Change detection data
=====

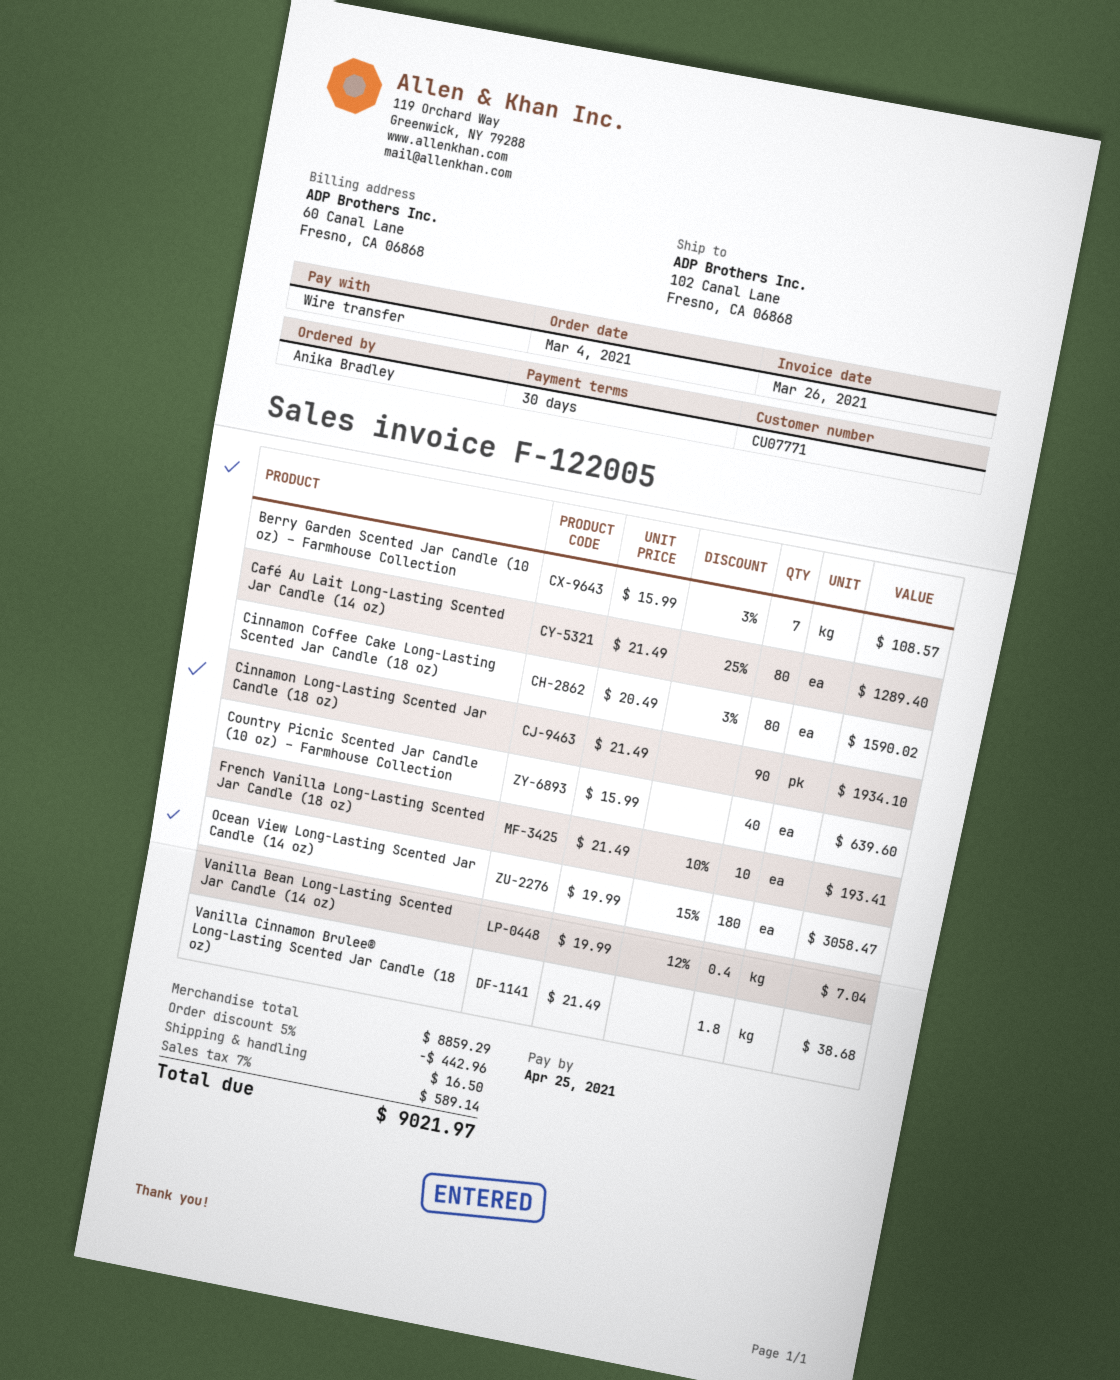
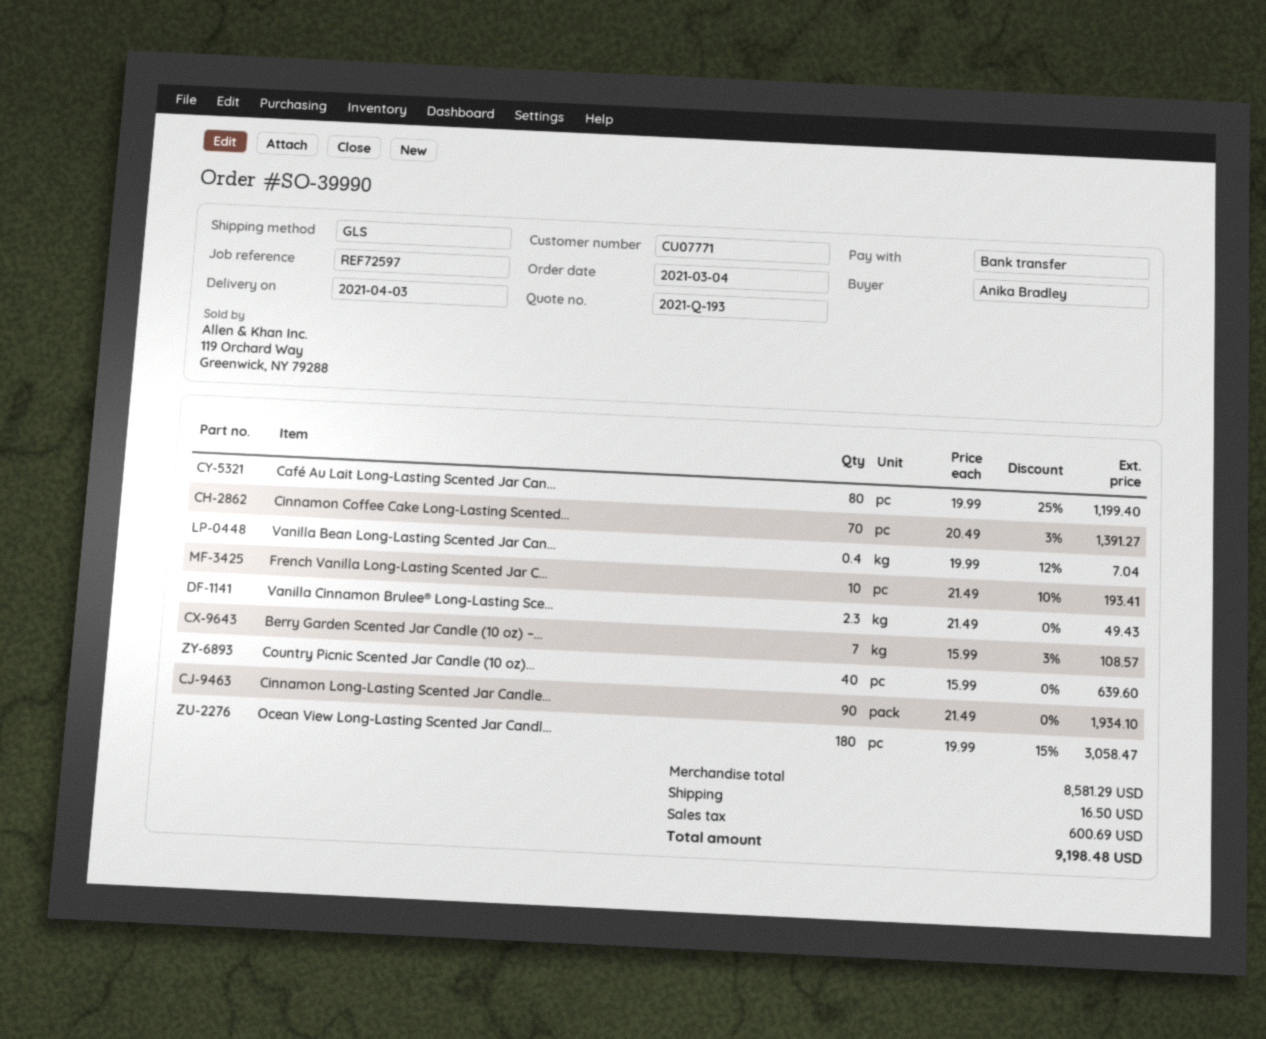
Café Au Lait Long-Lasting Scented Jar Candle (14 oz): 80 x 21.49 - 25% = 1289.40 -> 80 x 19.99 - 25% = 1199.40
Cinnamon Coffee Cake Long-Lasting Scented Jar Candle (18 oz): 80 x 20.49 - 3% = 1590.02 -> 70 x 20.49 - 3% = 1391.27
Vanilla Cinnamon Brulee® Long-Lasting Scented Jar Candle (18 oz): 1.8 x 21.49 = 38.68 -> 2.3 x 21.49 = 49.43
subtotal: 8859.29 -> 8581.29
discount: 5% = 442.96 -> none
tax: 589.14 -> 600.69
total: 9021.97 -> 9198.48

=====

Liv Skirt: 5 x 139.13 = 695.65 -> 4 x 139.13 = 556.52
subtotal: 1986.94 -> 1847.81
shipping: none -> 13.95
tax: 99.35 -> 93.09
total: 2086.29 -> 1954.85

=====

▸ Description of the task
Would you please repeat exactly the lines above, starting at the line with "subtotal: 1986.94 -> 1847.81" and stopping at the line with "total: 2086.29 -> 1954.85", both included?

▸ Answer for this exercise
subtotal: 1986.94 -> 1847.81
shipping: none -> 13.95
tax: 99.35 -> 93.09
total: 2086.29 -> 1954.85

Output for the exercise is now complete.